_Provided data_:
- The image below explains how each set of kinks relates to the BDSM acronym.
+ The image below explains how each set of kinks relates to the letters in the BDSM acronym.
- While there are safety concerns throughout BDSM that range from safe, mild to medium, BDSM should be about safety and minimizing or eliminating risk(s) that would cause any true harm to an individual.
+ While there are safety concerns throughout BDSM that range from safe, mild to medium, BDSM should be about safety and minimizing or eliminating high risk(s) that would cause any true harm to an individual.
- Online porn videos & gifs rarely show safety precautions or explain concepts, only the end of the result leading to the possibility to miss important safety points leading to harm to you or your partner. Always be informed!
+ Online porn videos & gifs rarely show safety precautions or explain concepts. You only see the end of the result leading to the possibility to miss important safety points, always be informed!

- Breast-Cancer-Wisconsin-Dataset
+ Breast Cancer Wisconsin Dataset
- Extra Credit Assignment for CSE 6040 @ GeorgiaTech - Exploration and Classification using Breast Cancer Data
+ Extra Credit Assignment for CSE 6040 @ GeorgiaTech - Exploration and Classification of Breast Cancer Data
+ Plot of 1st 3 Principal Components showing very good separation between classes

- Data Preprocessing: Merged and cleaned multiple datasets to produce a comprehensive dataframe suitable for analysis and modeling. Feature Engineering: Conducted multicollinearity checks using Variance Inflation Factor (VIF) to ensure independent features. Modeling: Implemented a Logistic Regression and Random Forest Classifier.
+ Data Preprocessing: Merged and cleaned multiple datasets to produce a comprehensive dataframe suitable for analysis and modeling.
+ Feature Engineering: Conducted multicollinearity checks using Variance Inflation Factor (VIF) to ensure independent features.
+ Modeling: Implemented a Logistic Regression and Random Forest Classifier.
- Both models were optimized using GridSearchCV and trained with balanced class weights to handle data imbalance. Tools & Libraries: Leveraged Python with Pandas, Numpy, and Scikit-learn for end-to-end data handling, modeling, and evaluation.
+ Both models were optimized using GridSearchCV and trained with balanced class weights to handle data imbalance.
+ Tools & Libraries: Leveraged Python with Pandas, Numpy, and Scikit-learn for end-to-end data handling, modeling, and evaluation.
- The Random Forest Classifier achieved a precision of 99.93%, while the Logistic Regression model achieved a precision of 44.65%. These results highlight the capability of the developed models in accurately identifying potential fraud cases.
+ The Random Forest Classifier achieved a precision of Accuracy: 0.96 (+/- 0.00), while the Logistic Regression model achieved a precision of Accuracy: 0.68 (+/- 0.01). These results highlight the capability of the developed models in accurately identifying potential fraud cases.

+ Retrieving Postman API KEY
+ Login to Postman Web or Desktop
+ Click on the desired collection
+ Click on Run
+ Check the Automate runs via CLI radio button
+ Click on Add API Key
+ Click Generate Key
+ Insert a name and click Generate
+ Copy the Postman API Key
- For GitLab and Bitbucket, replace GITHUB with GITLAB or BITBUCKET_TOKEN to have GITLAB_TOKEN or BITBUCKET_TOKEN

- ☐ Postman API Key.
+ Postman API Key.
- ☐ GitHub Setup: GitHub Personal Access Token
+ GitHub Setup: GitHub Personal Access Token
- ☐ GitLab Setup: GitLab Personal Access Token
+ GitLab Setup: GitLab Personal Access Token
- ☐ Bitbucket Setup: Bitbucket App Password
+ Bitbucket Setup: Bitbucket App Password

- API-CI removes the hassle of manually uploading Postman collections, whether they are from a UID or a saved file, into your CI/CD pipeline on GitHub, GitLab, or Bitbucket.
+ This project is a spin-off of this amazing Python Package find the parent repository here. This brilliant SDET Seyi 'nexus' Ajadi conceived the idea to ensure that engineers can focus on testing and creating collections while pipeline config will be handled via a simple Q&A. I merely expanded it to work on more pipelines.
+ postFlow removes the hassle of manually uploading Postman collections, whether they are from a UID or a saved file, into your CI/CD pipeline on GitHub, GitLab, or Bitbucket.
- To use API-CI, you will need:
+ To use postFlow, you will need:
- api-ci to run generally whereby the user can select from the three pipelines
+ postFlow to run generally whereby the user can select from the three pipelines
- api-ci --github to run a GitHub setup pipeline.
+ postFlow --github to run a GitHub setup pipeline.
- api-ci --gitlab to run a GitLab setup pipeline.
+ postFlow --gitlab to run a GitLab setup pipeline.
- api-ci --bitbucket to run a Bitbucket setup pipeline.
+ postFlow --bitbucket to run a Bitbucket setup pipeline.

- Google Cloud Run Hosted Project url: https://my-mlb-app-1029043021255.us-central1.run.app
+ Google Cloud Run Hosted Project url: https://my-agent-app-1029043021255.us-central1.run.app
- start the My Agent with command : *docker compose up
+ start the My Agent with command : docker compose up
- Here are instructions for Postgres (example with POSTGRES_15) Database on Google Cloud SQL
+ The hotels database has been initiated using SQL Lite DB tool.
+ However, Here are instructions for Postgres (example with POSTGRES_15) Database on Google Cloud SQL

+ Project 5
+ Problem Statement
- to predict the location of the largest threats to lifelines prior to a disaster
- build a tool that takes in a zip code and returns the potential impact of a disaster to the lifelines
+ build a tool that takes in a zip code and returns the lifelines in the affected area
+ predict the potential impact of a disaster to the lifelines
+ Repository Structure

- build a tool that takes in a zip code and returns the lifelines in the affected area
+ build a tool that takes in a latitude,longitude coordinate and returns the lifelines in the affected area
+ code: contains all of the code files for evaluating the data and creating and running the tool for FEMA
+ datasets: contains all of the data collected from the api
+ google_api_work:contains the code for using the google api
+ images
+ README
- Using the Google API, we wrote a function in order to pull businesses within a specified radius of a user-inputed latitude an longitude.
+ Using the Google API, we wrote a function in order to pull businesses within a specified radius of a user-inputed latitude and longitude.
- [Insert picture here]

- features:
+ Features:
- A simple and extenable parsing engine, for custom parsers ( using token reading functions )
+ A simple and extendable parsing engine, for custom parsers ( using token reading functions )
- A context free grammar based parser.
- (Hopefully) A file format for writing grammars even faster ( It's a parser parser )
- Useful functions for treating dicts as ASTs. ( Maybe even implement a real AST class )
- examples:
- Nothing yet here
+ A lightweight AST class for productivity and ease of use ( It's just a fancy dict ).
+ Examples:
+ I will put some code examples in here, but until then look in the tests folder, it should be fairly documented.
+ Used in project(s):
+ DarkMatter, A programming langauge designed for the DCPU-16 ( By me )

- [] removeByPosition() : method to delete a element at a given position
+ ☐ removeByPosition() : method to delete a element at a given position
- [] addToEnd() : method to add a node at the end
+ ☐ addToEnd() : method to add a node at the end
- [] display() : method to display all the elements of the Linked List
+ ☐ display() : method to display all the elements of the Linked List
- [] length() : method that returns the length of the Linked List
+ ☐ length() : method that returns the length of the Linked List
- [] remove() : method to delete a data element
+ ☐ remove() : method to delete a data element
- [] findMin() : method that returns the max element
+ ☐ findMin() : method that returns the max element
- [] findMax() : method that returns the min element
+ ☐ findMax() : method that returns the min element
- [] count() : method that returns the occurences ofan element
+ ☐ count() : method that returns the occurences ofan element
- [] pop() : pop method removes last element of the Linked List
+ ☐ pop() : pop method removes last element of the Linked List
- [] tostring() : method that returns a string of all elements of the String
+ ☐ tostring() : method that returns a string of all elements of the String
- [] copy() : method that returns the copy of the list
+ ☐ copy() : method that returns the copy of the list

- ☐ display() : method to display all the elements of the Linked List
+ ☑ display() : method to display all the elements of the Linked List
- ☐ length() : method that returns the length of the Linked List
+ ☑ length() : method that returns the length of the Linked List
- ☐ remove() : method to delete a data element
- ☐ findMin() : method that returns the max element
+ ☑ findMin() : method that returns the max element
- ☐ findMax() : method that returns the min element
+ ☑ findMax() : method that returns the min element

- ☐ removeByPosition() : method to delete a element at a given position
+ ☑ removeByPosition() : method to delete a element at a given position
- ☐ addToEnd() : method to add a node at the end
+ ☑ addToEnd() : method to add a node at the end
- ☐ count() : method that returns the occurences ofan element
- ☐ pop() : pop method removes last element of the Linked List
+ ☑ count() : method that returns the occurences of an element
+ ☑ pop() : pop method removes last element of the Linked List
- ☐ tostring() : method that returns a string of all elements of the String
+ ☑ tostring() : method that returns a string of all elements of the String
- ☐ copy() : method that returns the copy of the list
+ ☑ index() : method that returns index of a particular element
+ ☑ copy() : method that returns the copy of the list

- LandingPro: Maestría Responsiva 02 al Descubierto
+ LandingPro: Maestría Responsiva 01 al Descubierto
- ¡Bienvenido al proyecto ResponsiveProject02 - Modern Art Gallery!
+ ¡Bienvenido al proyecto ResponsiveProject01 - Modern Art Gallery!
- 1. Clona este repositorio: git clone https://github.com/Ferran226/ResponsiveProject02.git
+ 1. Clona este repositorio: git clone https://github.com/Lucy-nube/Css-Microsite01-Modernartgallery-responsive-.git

_What is required_: From the records above, repeat exactly the lines from the one with "Add API Key" through the one with "- ☐ GitHub Setup: GitHub", both included.

_Solution for this task_:
+ Click on Add API Key
+ Click Generate Key
+ Insert a name and click Generate
+ Copy the Postman API Key
- For GitLab and Bitbucket, replace GITHUB with GITLAB or BITBUCKET_TOKEN to have GITLAB_TOKEN or BITBUCKET_TOKEN

- ☐ Postman API Key.
+ Postman API Key.
- ☐ GitHub Setup: GitHub Personal Access Token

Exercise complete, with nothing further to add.